The “above mentioned improvements” referred to the right of appellee to move Ms house and also build an equipment shed upon the lands, neither of which was ever done.

In Hall v. Weeks, 214 Ark. 703, 217 S. W. 2d 828, we said:

“The general rule governing liquidated damages is that an agreement in advance of breach will be enforced if the sum named is a reasonable forecast of just compensation for the injury, if the harm is difficult or incapable of accurate estimation. Restatement of Contracts, Chapter 12, § 339.”

See, also, Foran v. Wisconsin & Arkansas Lbr. Co., 156 Ark. 346, 246 S. W. 848; Robbins v. Plant, 174 Ark. 639, 297 S. W. 1027; Westbay v. Terry, 83 Ark. 144, 103 S. W. 160; 25 C.J.S. Damages § 116, p. 702.
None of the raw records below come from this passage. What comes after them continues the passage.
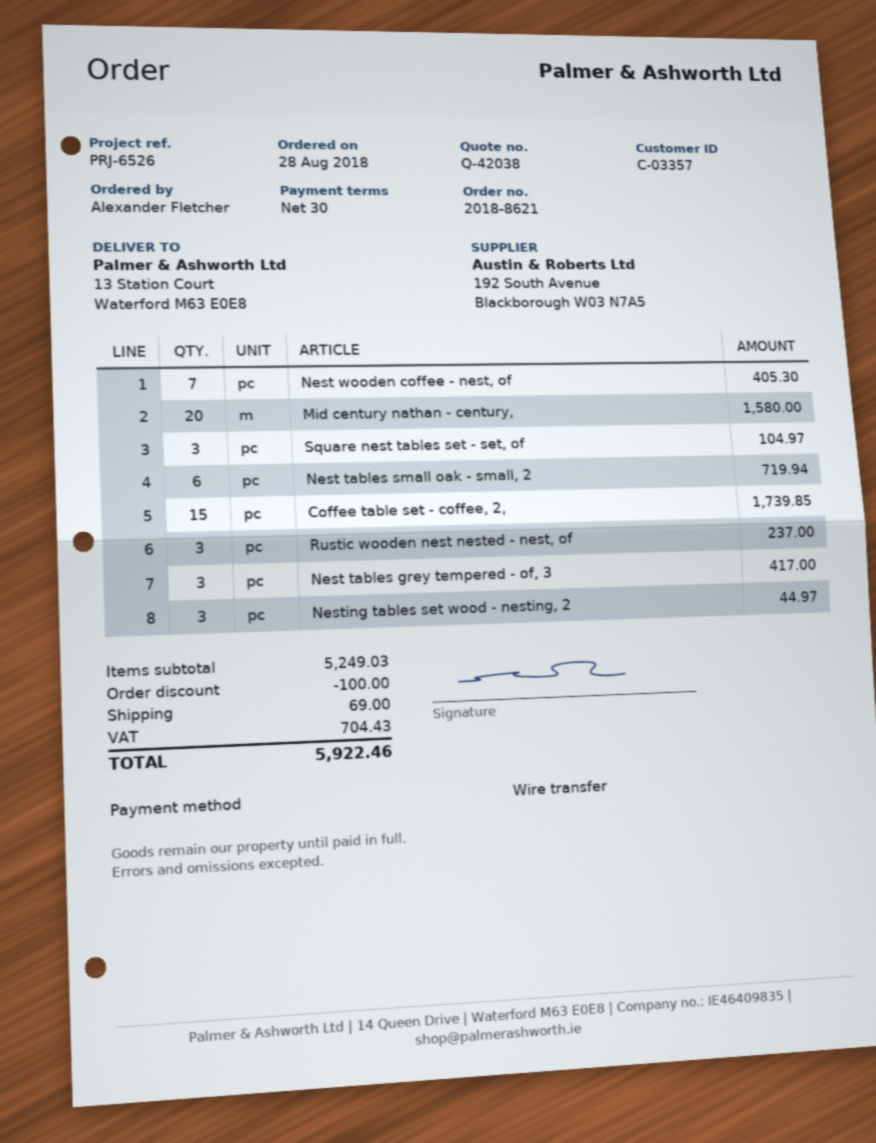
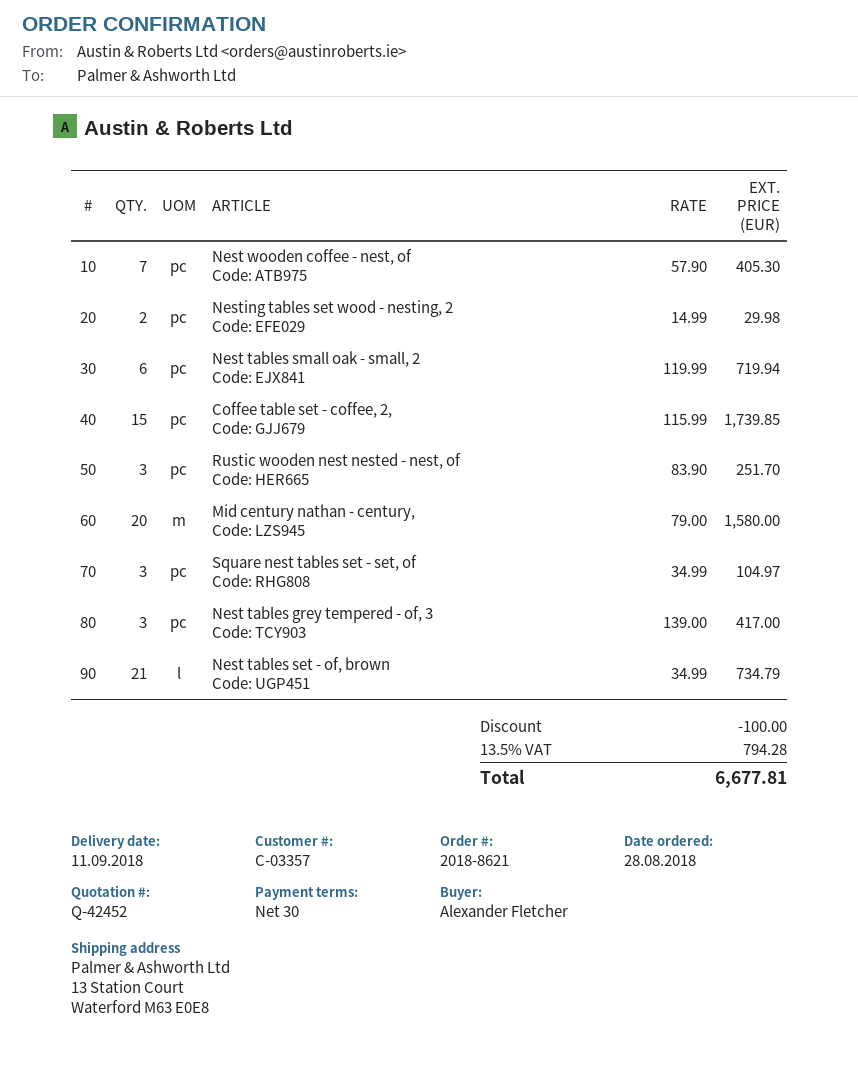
quote number: Q-42038 -> Q-42452
Rustic wooden nest nested - nest, of: 3 for 237.00 -> 3 for 251.70
Nesting tables set wood - nesting, 2: 3 for 44.97 -> 2 for 29.98
Nest tables set - of, brown: none -> 21 for 734.79
shipping: 69.00 -> none
tax: 704.43 -> 794.28
total: 5922.46 -> 6677.81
In the case at bar the stipulated damages of $15,000.00 amount to only 7%% of the purchase price in the contract, while in Hall v. Weeks, supra, it amounted to 10%. We do not construe this amount as a penalty, even though it appears that the provision for stipulated damages resulted to some extent from a “race horse contest” as an outgrowth of appellants’ insistence and the appellee’s dubiousness that the rice allotment could be moved from the ‘ ‘ Cracraft” farm to other lands owned by appellants. Instead of a penalty, we find there is a reasonable relation between the amount of the stipulated damages and the agreed purchase price of $200,-000.00. Further, the chancellor found that the value of the rice allotment which could not be transferred had *1026a minimum value of $18,000.00 which, of course, is in excess of the $15,000.00 stipulated damages. We do not consider this amount of stipulated damages as being extravagant or disproportionate to the losses suffered by the appellee in the case at bar. Also, the appellee was equally liable for $15,000.00 stipulated damages for nonperformance on his part.

Therefore, we think the stipulated damages provision in the contract should prevail over any assessment of actual damages. Accordingly, the decree is affirmed on direct appeal and modified and remanded on cross-appeal with directions for entry of a decree disallowing special damages and awarding the stipulated damages.